Review by: Larry Thomas


The opening scenes of Full Battle Rattle look like a regular day in the middle of the Iraq war. The blazing sun rises. Soldiers patrol. Suddenly a gunfight erupts and people from both sides lay bleeding on the ground. Except this isn’t Iraq. It’s a training facility at Fort Irwin in California’s Mojave Desert. Here, the military simulates conditions over there, so that the soldiers will have some idea of what to expect when they arrive in Iraq. This is their last training stop before deployment.

It’s an elaborate setup, encompassing over one thousand square miles and representing fourteen different Iraqi villages. The facility is run like a movie set, with participants assigned roles with identities and backgrounds. Situations are devised for all manner of occurrences. Iraqi speaking American citizens are hired to play the roles of the locals. Much time is spent prepping the role-players into the depth of their character’s lives, including family members killed in the war, current occupations, and how they feel about American’s being in their country, although we are given very little information about the soldiers receiving the training.

Although the film assumes a non-partisan stance to the war, it is rather odd to see American soldiers playing war in order to prepare for the real thing. But does such training make our soldiers feel as if war is a game, and that winning depends on how well you play the game? The concept also raises other possible moral and ethical questions that go unanswered. To gain access to the facility, the filmmakers obviously needed to refrain from offering any opinions that might show the military in a negative light. But since the film does not have a point of view to tout, it leaves it to the viewer to come up with the answers, and to hopefully raise even more questions.

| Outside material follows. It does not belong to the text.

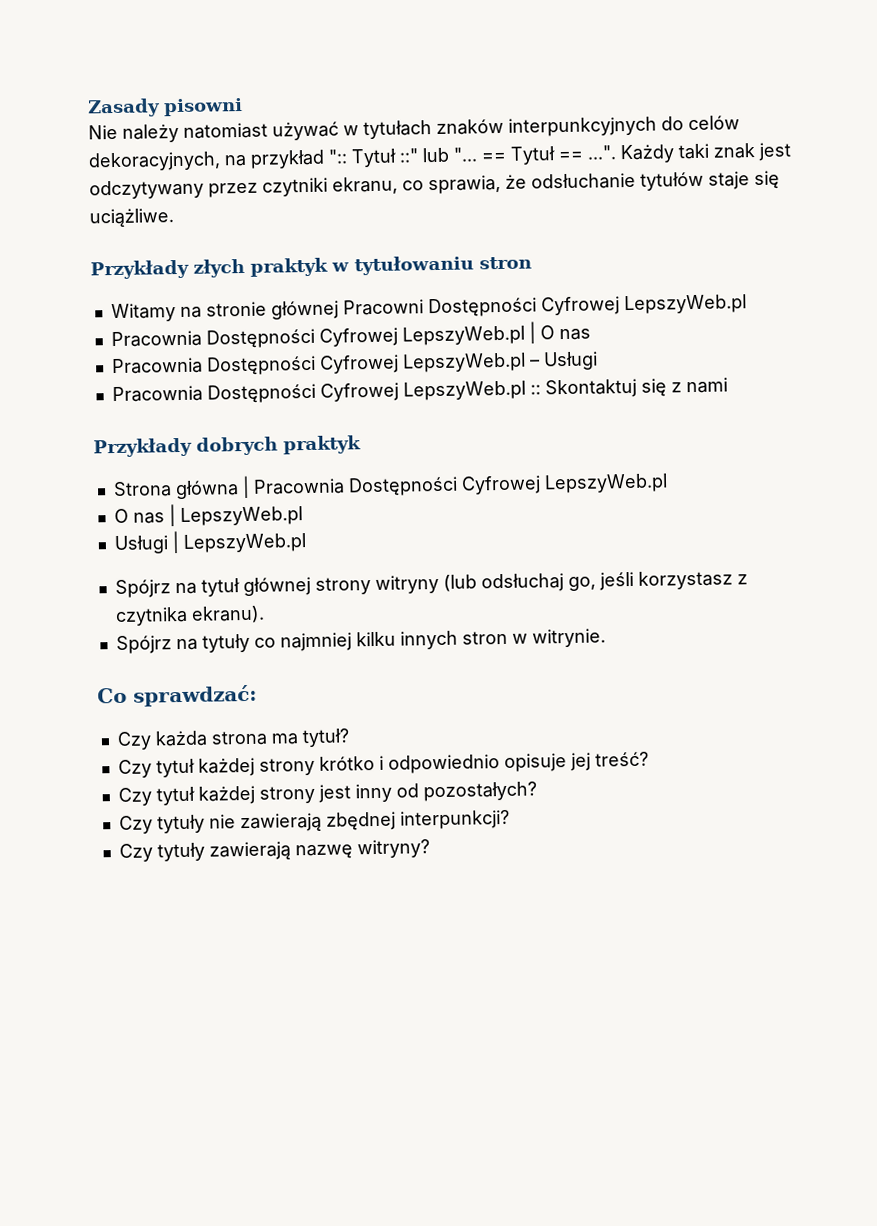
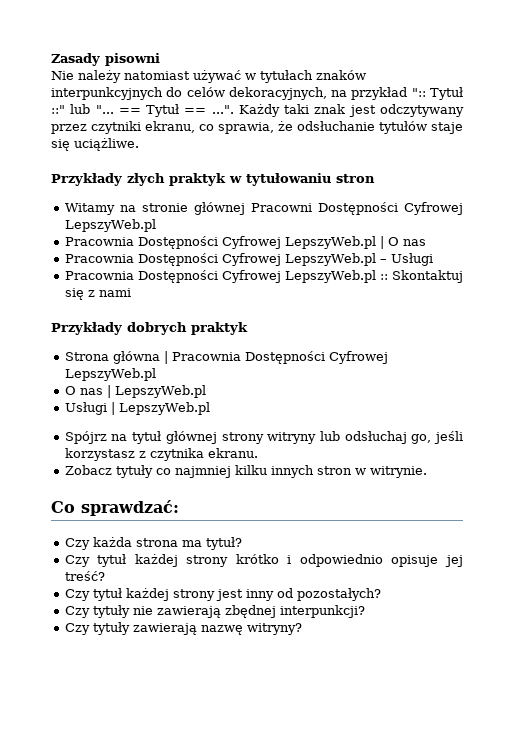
- Spójrz na tytuł głównej strony witryny (lub odsłuchaj go, jeśli korzystasz z czytnika ekranu).
- Spójrz na tytuły co najmniej kilku innych stron w witrynie.
+ Spójrz na tytuł głównej strony witryny lub odsłuchaj go, jeśli korzystasz z czytnika ekranu.
+ Zobacz tytuły co najmniej kilku innych stron w witrynie.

The film won the Special Jury Prize for Best Documentary Feature at this years’ South By Southwest Film Festival in Austin, Texas.

Full Battle Rattle is a presentation of Cincinnati World Cinema, and this time a very important guest will be on-hand for the post film discussion. Captain Christopher Mugavero of the U.S. Army and an Iraqi veteran, was for five years assistant operations officer at the training facility, and participated in the making of this film, which should certainly make for an interesting Q&A session.

The unrated Full Battle Rattle shows on Tuesday and Wednesday at 7 pm in the Cincinnati Art Museum’s auditorium.